▶ _GOAL OF THE EXERCISE_
The output should match, line for line, the records from the line containing "height: 21px ->" through the line containing "text: Value ->", with every picture left out.
╭──
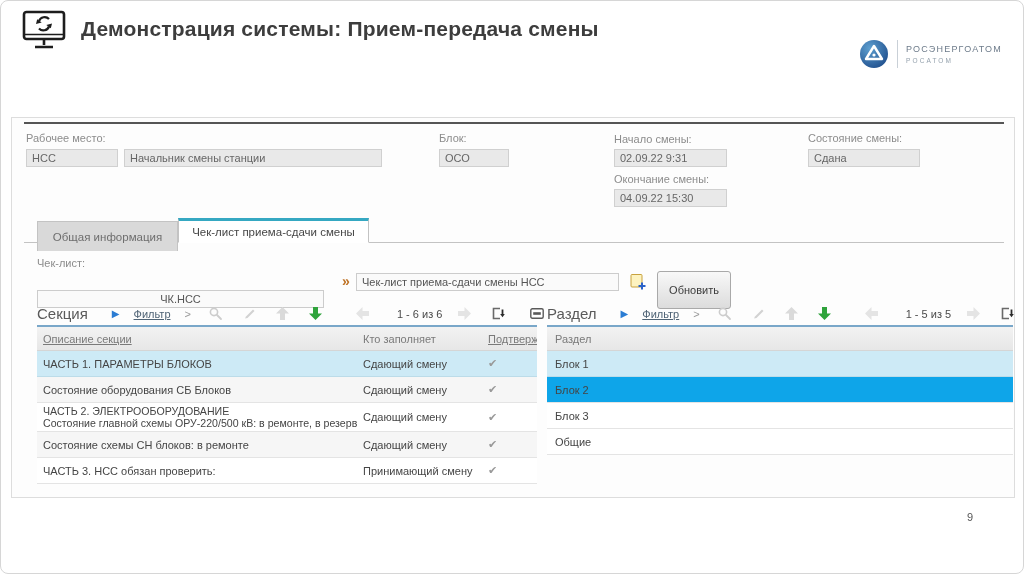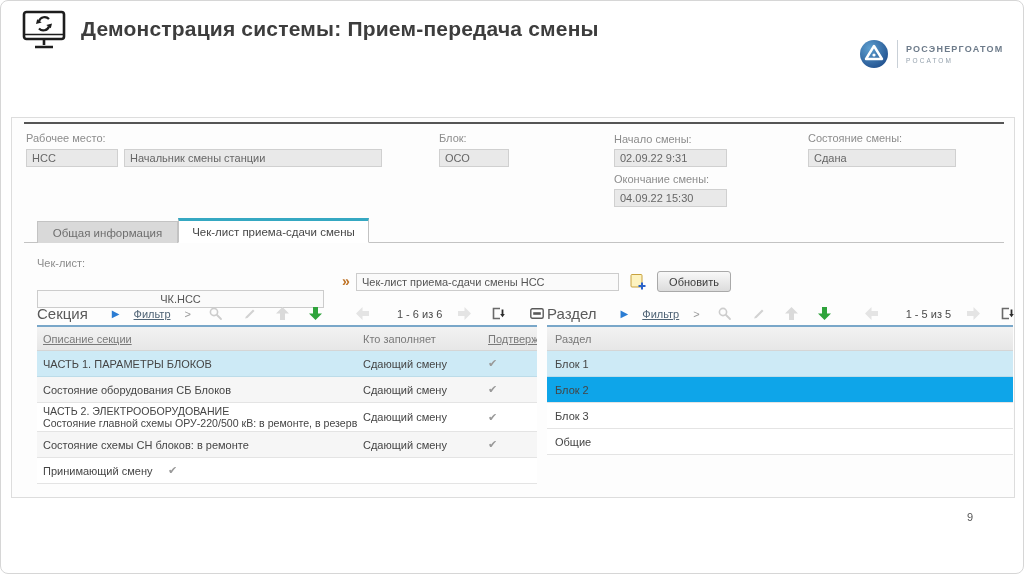"РОСЭНЕРГОАТОМ" .logo-l1 { font-weight: bold -> normal }
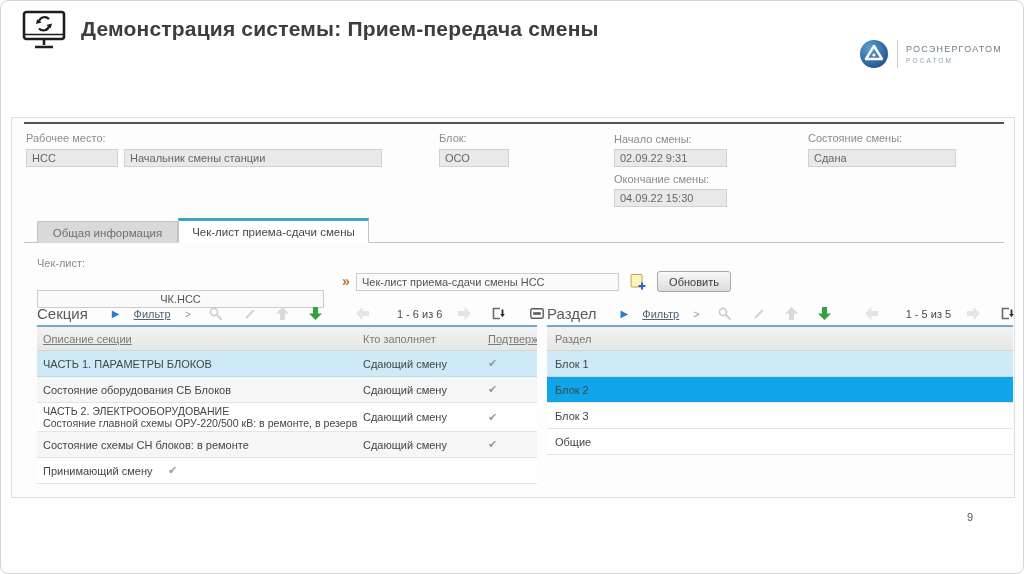"Сдана" input.fld { width: 148px -> 112px }
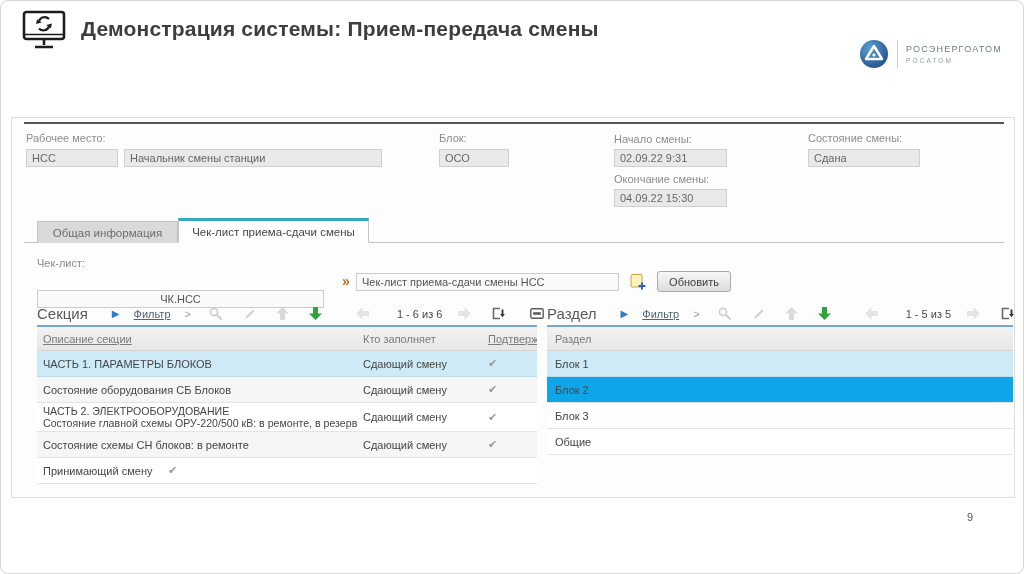"Общая информация" .tab-inactive { height: 22px -> 30px }
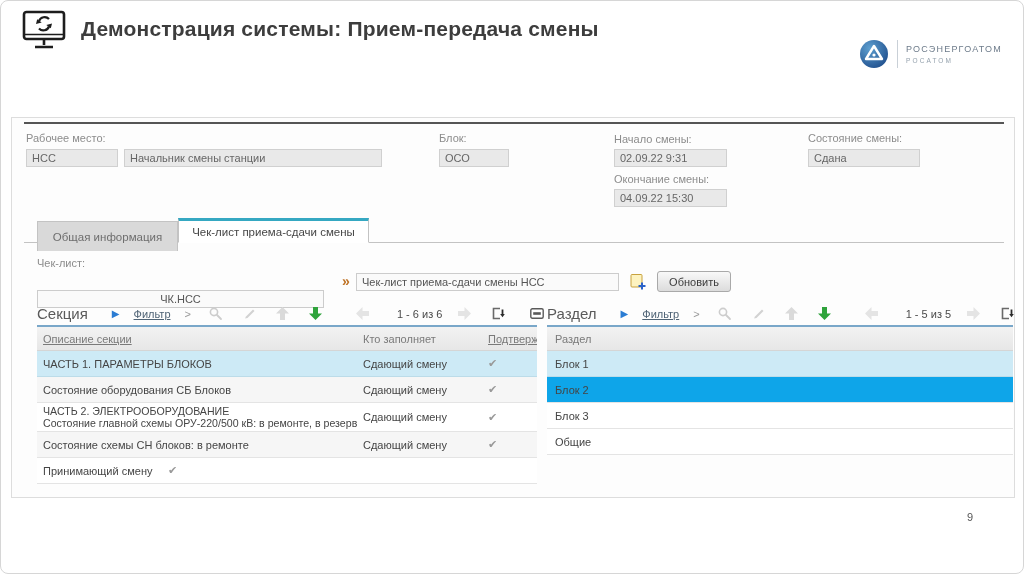"Обновить" .btn { height: 21px -> 38px }
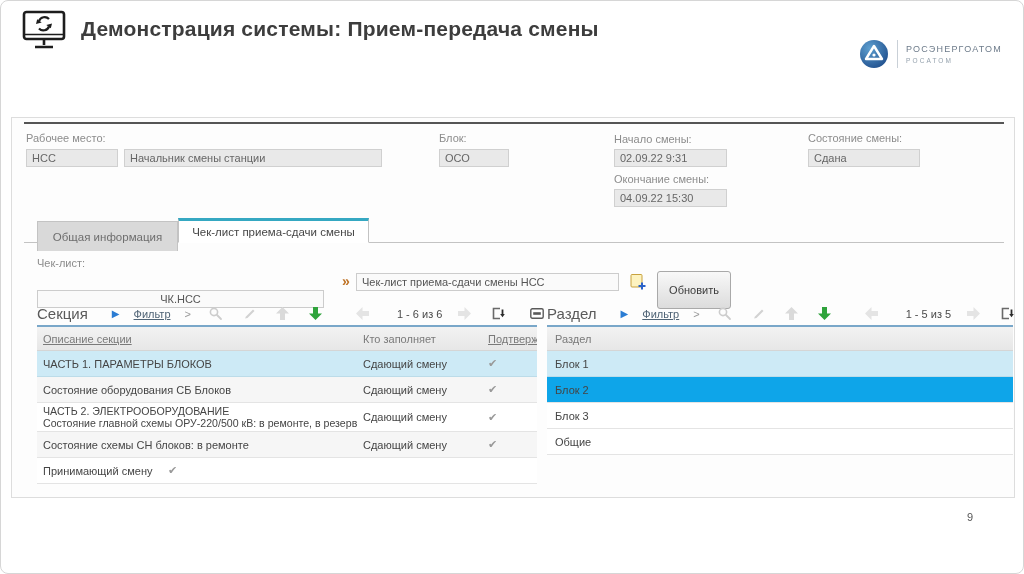"ЧАСТЬ 3. НСС обязан проверить:" div.td { html: none -> <div>ЧАСТЬ 3. НСС обязан проверить:</div> }
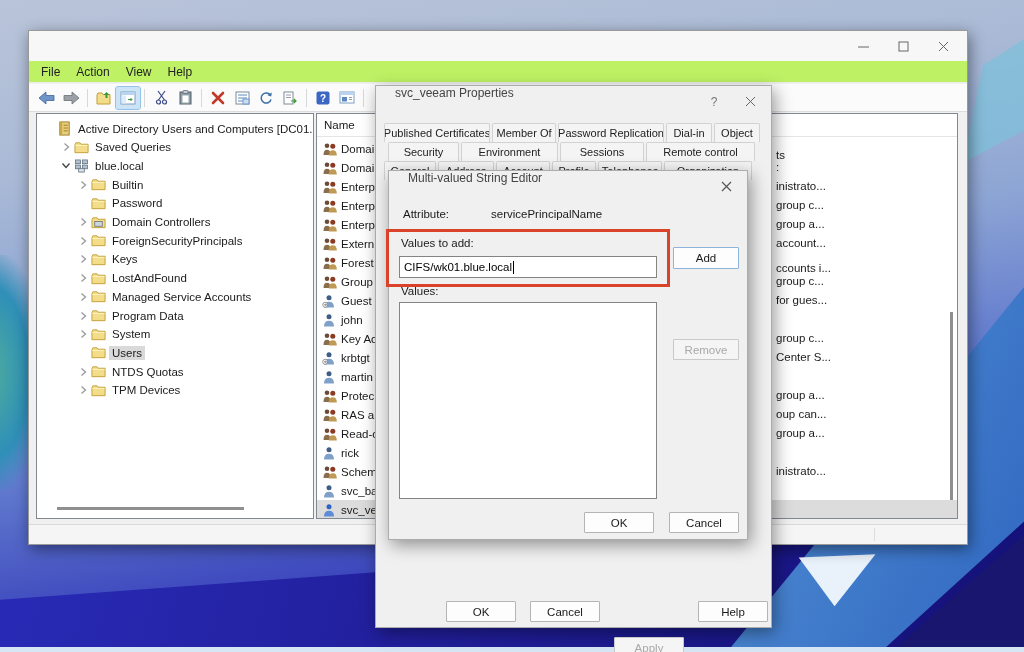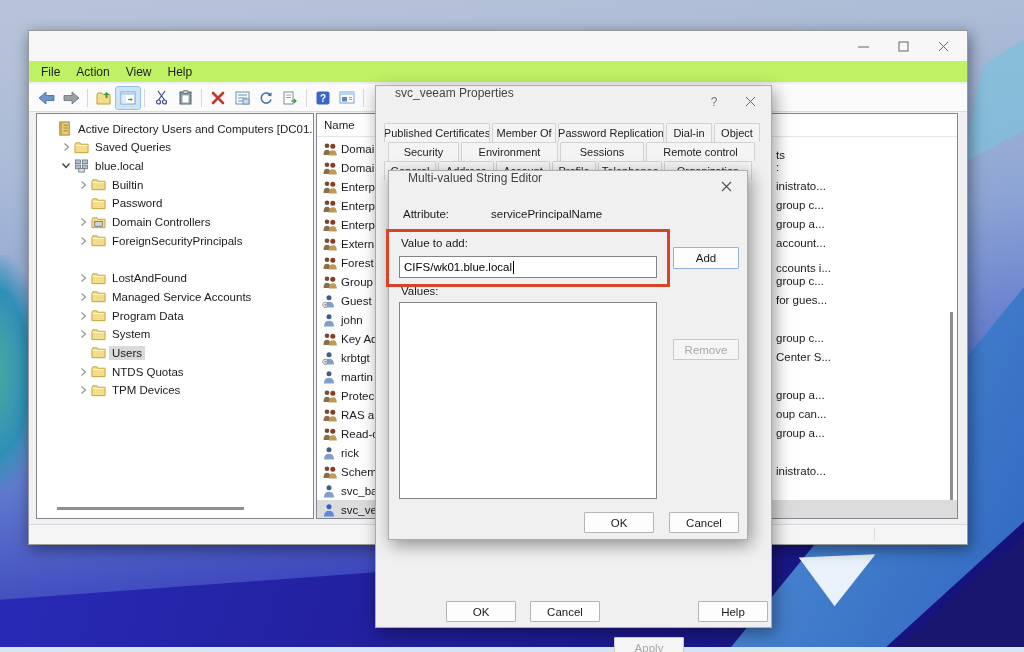"Value to add:" span.fld-label { text: Value -> Values }
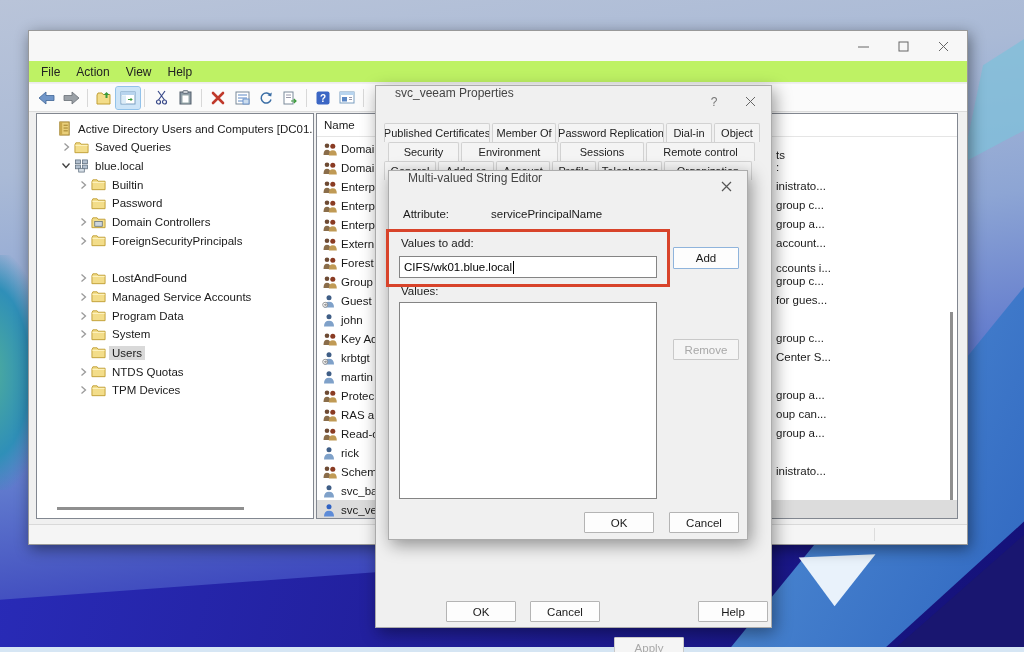"Keys" div.tree-row { html: none -> <div> <span> <svg> <polyline></polyline> </svg> </span> <span> <svg> <path></path> <line></line> </svg> </span> <span>Keys</span> </div> }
╰──
▶ _RESPONSE AREA_
"Обновить" .btn { height: 21px -> 38px }
"ЧАСТЬ 3. НСС обязан проверить:" div.td { html: none -> <div>ЧАСТЬ 3. НСС обязан проверить:</div> }
"Value to add:" span.fld-label { text: Value -> Values }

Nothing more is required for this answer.